Il y a 1 an | 130 vues

Petite Poupette

Toute mon enfance et adolescence, je passais mes vacances chez mes grands-parents maternel. Un jour, je devais avoir dix huit ans environ, mon grand-père s'est planté devant moi en déclarant "vous autres, les jeunes, vous croyez avoir inventé les cochonneries mais c'est pas vrai ! Nous aussi on en a fait, té je te raconte ". Et il m'a raconté. Les yeux encore pleins de gaieté, lui qui parlait si peu, m'a livré une aventure de sa jeunesse.

 

Pour rentrer chez lui, il devait passer derrière un bar, le chemin était sombre la nuit et il y avait fait une drôle de rencontre. Je le laisse vous la conter :

 

Petite Poupette, le souvenir est doux

D'un soir de juin mille neuf cent trente cinq

Rentrant chez moi, dans l'obscurité du chemin

Quand, furieusement, tu t'es jetée à mon cou

 

J'avais seize ans, joli garçon, tendre puceau

J'ai goûté ces lèvres charnues que tu m'offrais

Ton cou et ta taille fine, j'ai effleuré

Pendant que tout mon corps subissait tes assauts

 

A travers nos tissus, je sentais ton odeur

Une odeur de fille, de foin, de chaleur

Subissais milles pressions de tes doigts dansant

Rougissais devant tes tétons affriolants

 

Je profitais gaiement de ces contacts nouveaux

Agitant mon ventre et bandant mon pipeau

Déjà affamée, tu ouvrais mon pantalon

Pauvre de moi, je n'étais pas ton étalon

 

Alors j'ai pris tes frêles mains dans les miennes

Avec respect, ai embrassé ces porcelaines

Puis, j'ai avoué ma conduite scélérate

Mon ignoble tromperie de vilain gars

 

"Délicate Esméralda, j'ai vu ton désir

Fière fournaise qui te soumet aux plaisirs

Mais je ne suis que Paul, la nuit t'a trompée

D'allure proche de celle de ton aimé"

 

Paul, apprenti, j'habite la maison d'en haut…

 

Et je ne peux honnêtement combler tes vœux

Éternellement, je serai reconnaissant

Moi le pauvre puceau, de cet éveil fiévreux

Que tu m'as donné, offert si entièrement

 

Je t 'ai volé quelques baisers fougueux

Quelques caresses passionnées

J'ai goûté ta joie de vivre

Ton soleil au clair de lune

Mais ta petite fleur, ma douce

T'appartient.

Pardonne-moi,

Tu étais si belle…

Jusqu'à ma mort, je penserai à toi

 

Je n'ai jamais compris pourquoi il m'avait raconté cela mais j'ai recueilli ce précieux souvenir. Précieux à double titre.

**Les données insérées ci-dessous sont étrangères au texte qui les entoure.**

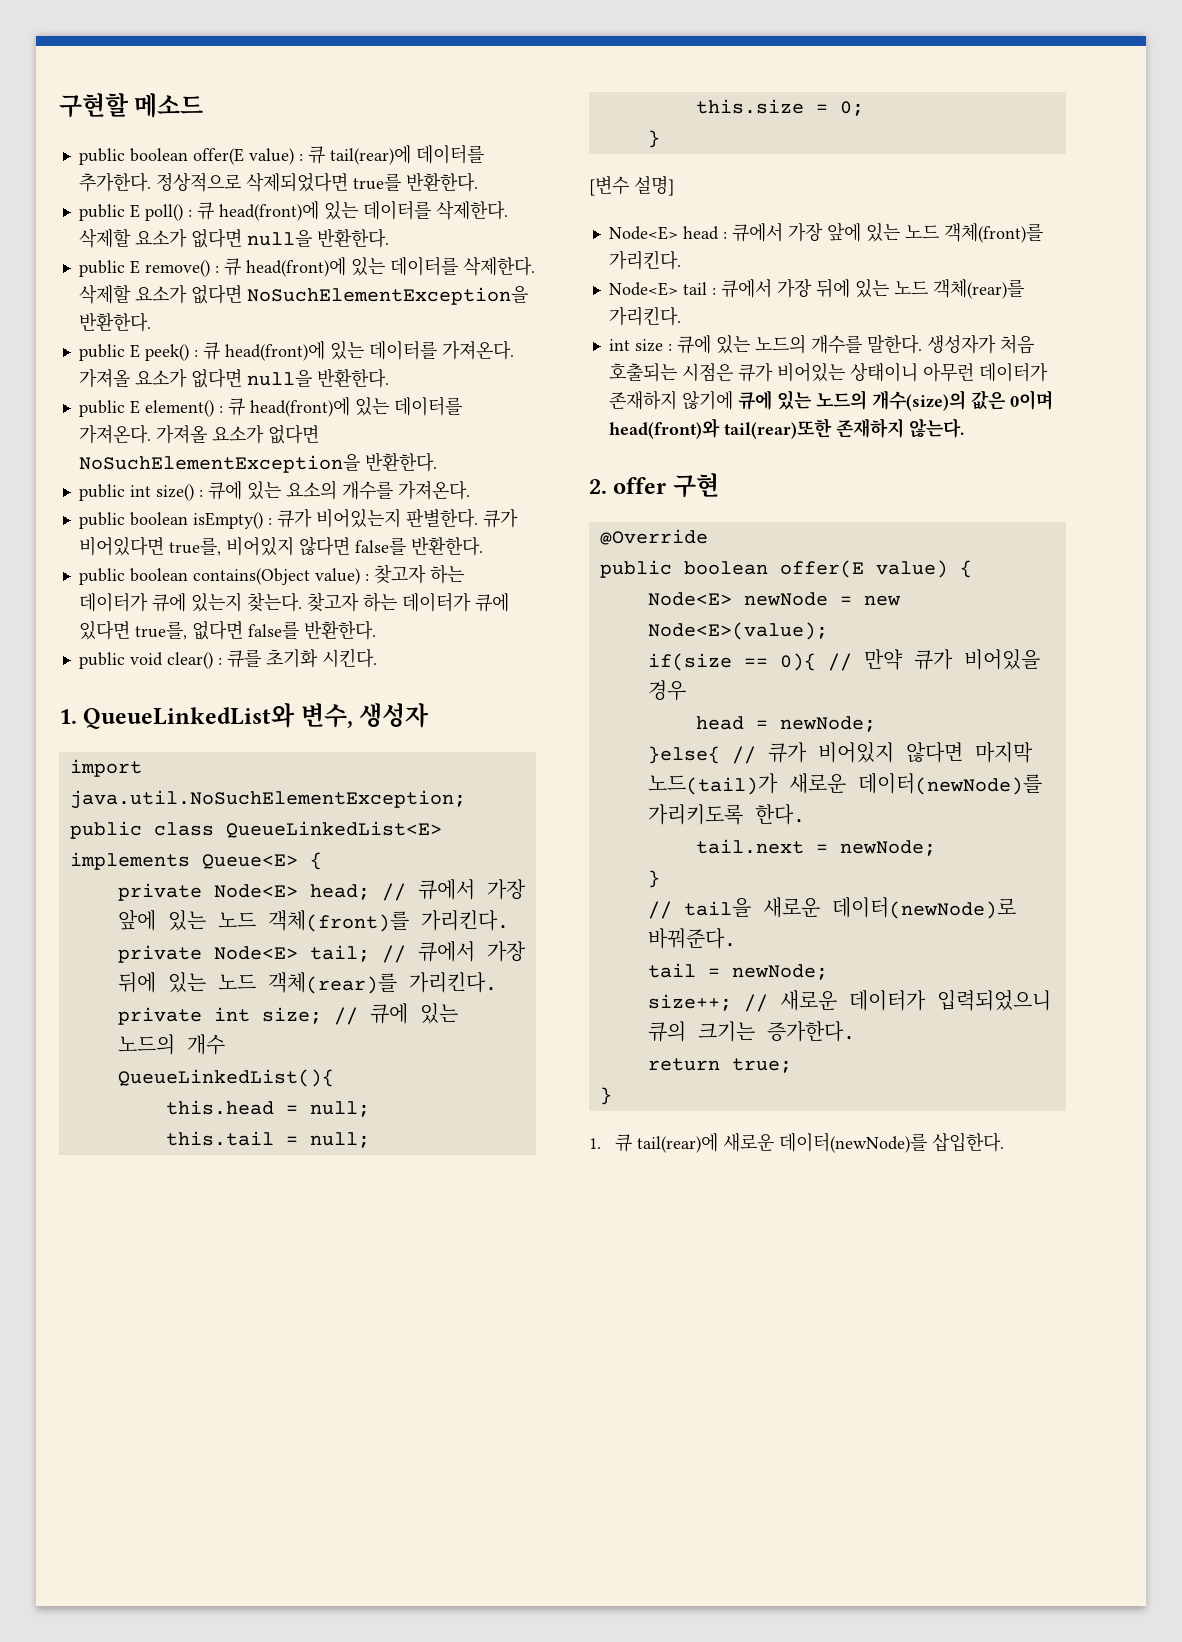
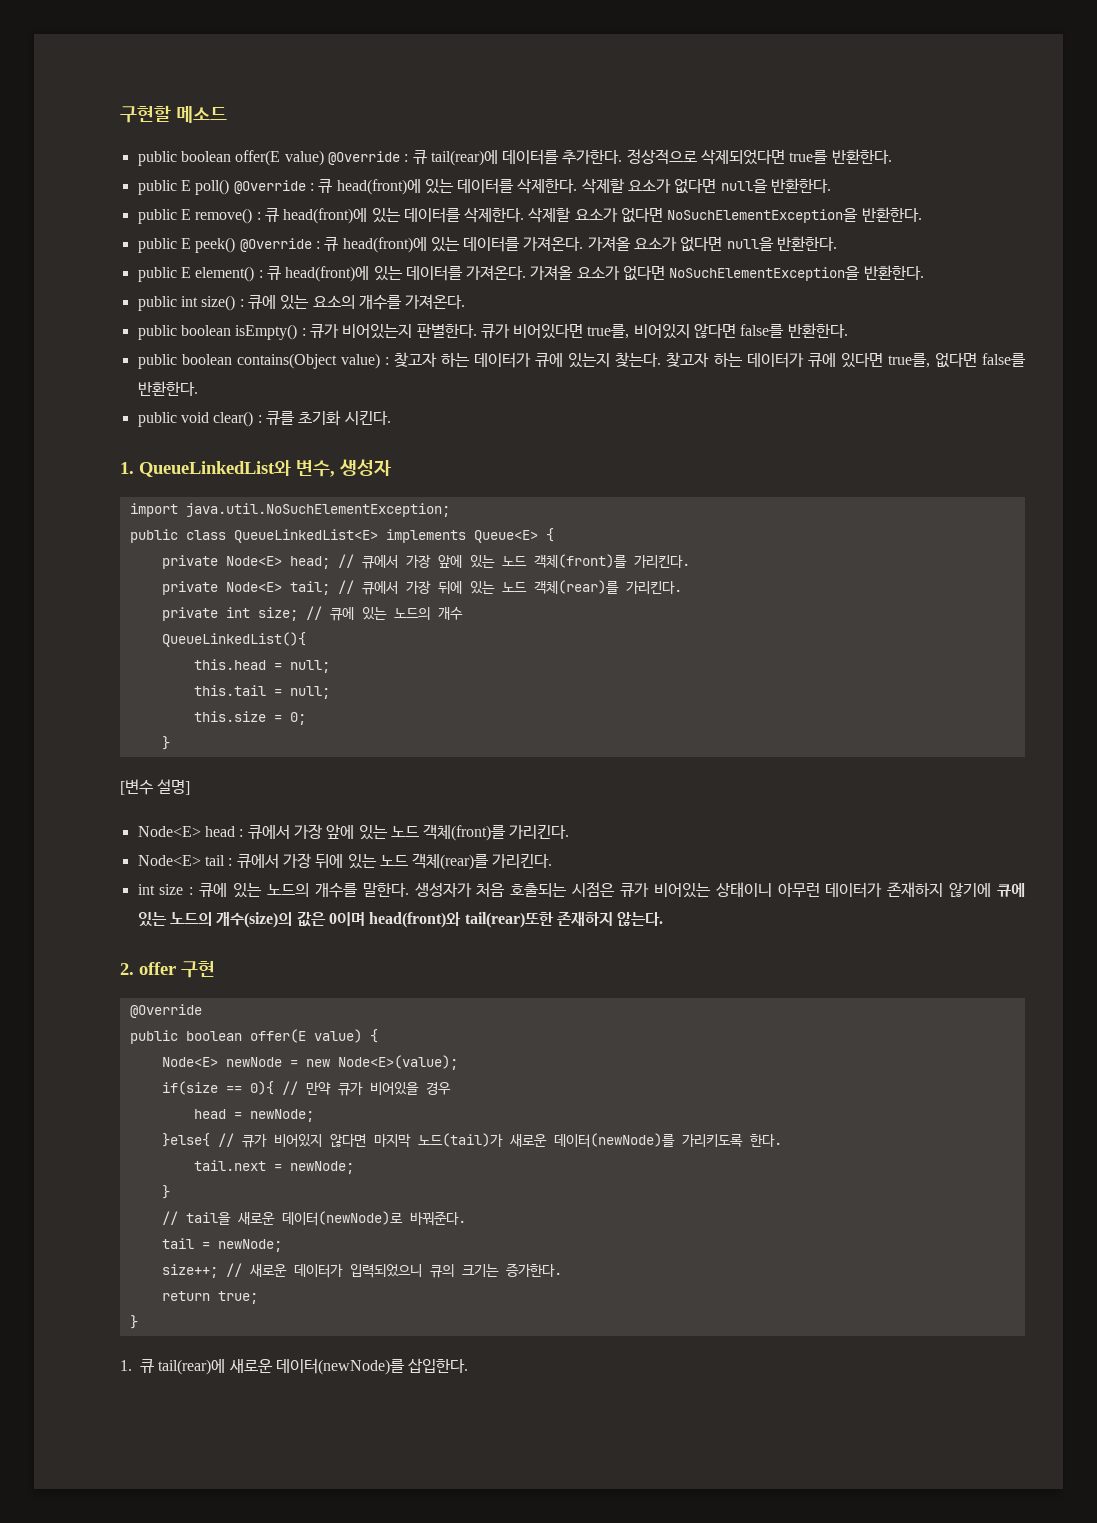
(294, 156) none -> [327,151,400,165] @Override
(183, 212) none -> [233,180,306,194] @Override
(189, 352) none -> [239,238,312,252] @Override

Le premier parce que son "vous autres les jeunes…" me plaçait dans la catégorie des adultes sexués et je crois bien que c'était la première fois. Habituellement, on me confinait au rôle de "bête à apprendre". Cette simple phrase là me donnait le statut de jeune fille en fleur tant attendu. Précieux ce souvenir l'était aussi par la rareté des paroles. Mon grand-père avait connu la misère et n'en parlait jamais. Il avait connu la guerre et n'en parlait jamais, il avait connu la douleur de perdre deux enfants et n'en parlait jamais. Non, le souvenir qu'il me léguait était fait de joie. D'ailleurs, en me le racontant, il affichait un sourire malicieux (et rare). Ses yeux étaient remplis d'étincelles, d'une immense envie de vie et d'un brin de fierté aussi, je crois. À ce moment-là, il me donnait un morceau de lui et une clé : ne te retourne pas sur le passé mais conserve les bons moments.

Le moment venu,( il est proche), je conterais à ma fille cette histoire pour lui accorder sa fleur de jeune fille.